*WORK TASK:* Retype the data below exactly, skipping pictures.

*DATA UNDER STUDY:*
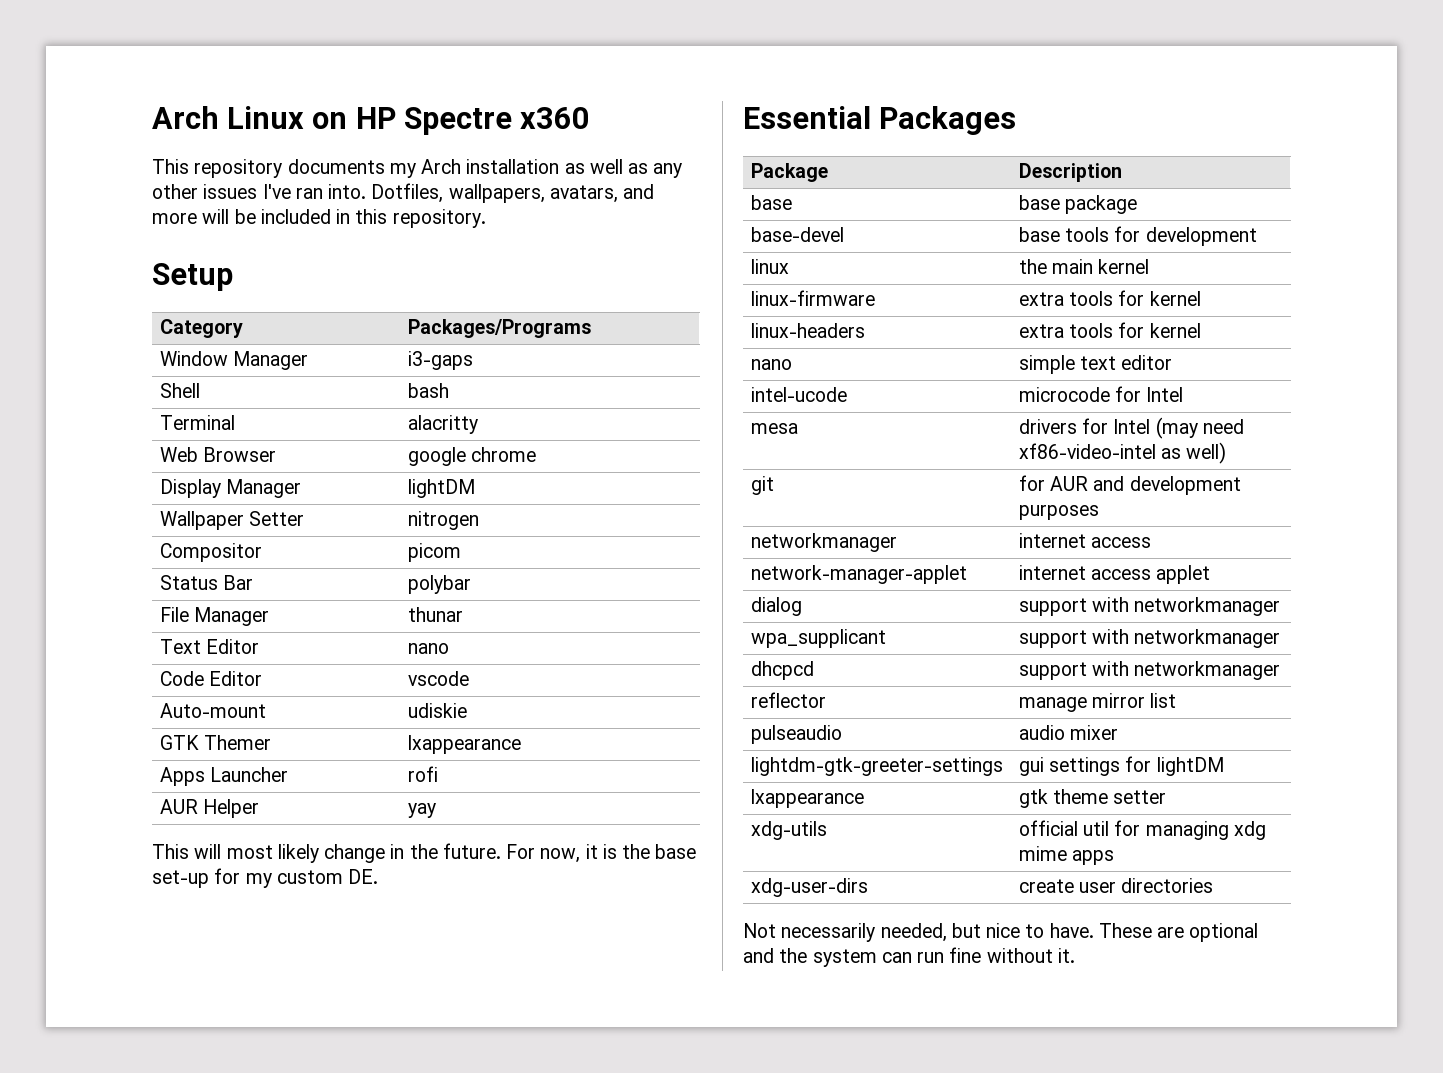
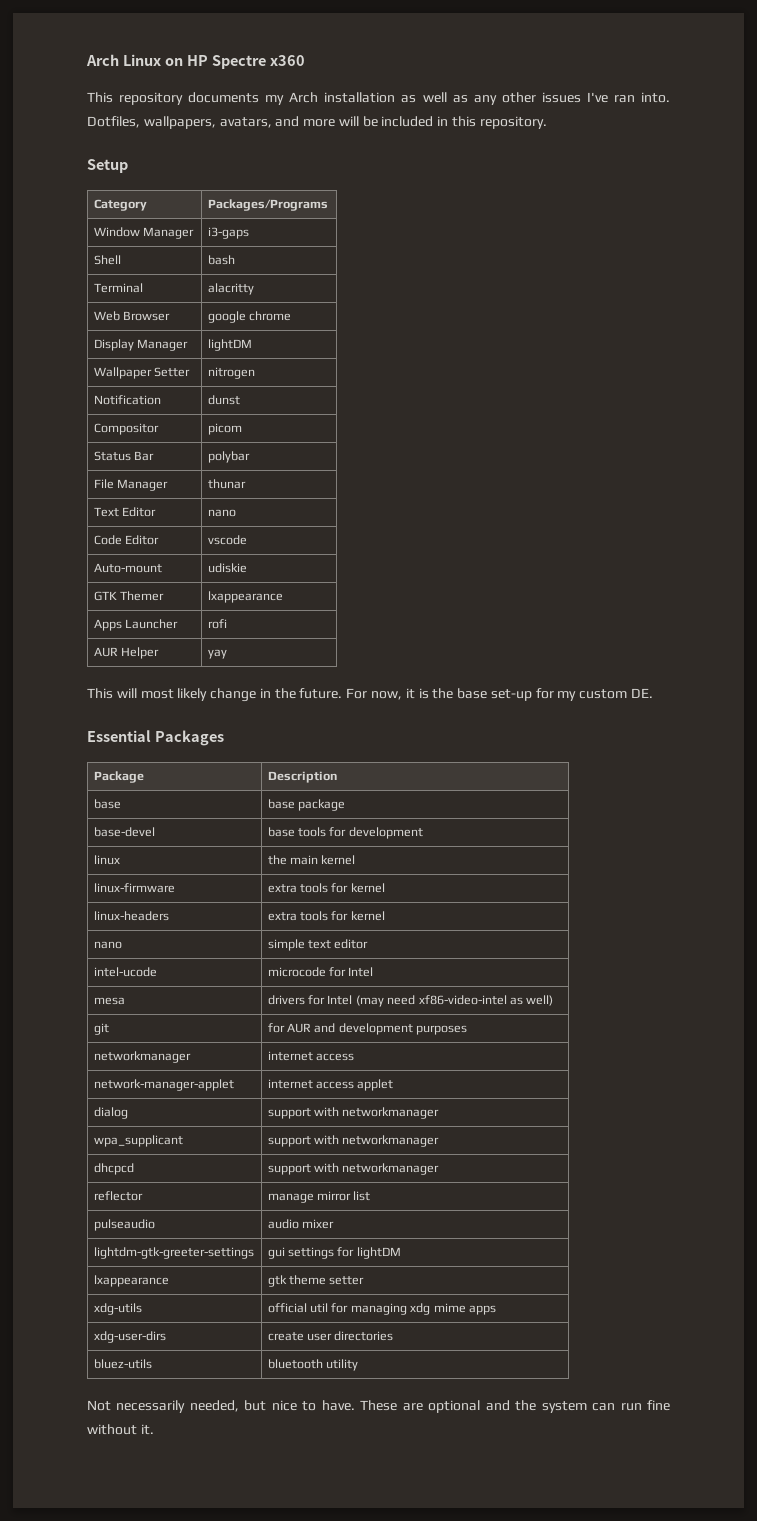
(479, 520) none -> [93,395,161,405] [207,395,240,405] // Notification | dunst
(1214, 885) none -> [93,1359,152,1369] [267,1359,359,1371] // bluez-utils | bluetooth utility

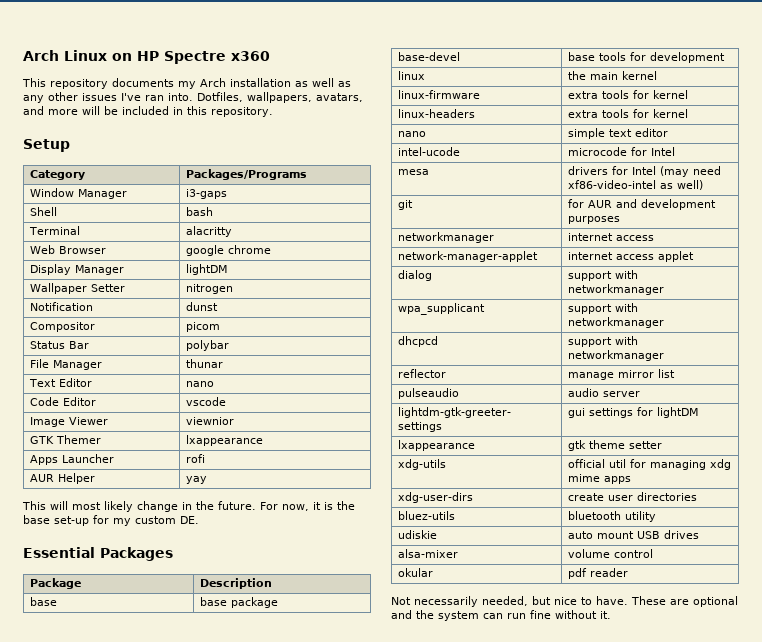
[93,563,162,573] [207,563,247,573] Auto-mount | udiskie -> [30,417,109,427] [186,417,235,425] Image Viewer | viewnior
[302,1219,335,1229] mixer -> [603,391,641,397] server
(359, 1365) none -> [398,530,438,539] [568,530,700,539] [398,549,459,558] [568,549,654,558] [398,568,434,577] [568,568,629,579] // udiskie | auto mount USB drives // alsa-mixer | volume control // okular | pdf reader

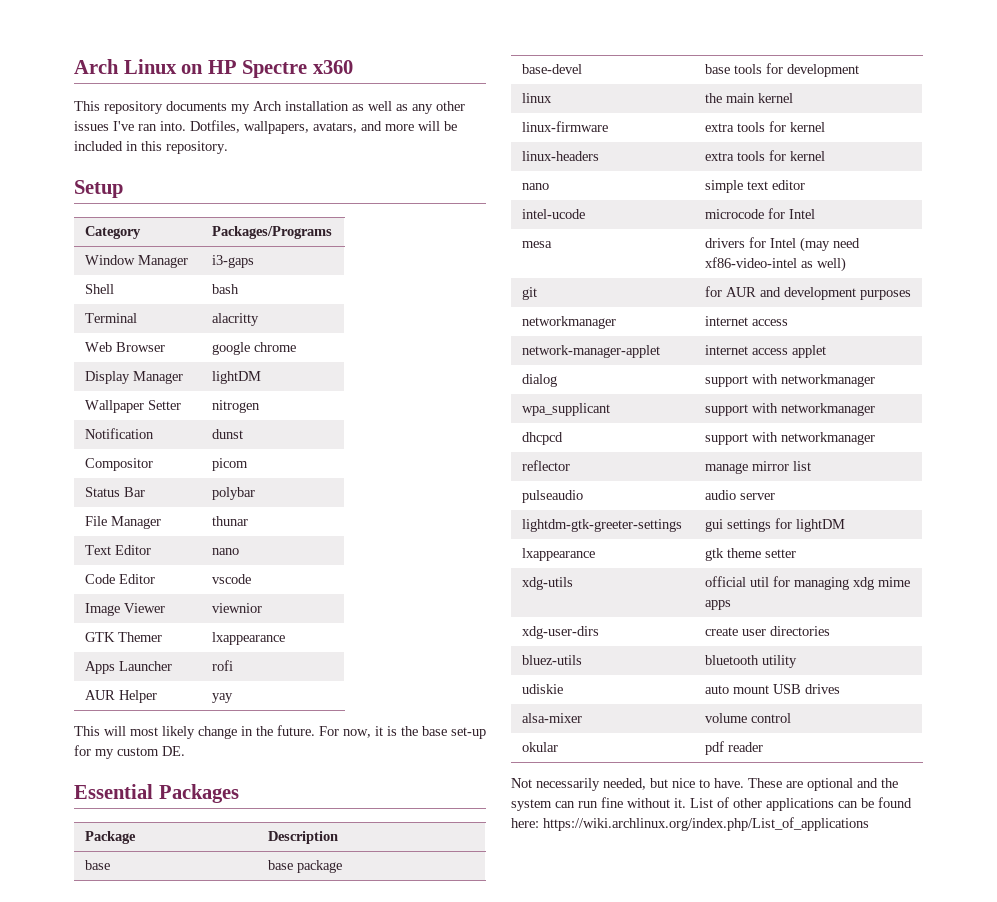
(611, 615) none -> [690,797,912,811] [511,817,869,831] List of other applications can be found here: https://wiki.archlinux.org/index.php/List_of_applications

*TASK RESPONSE:*
(479, 520) none -> [93,395,161,405] [207,395,240,405] // Notification | dunst
(1214, 885) none -> [93,1359,152,1369] [267,1359,359,1371] // bluez-utils | bluetooth utility

[93,563,162,573] [207,563,247,573] Auto-mount | udiskie -> [30,417,109,427] [186,417,235,425] Image Viewer | viewnior
[302,1219,335,1229] mixer -> [603,391,641,397] server
(359, 1365) none -> [398,530,438,539] [568,530,700,539] [398,549,459,558] [568,549,654,558] [398,568,434,577] [568,568,629,579] // udiskie | auto mount USB drives // alsa-mixer | volume control // okular | pdf reader

(611, 615) none -> [690,797,912,811] [511,817,869,831] List of other applications can be found here: https://wiki.archlinux.org/index.php/List_of_applications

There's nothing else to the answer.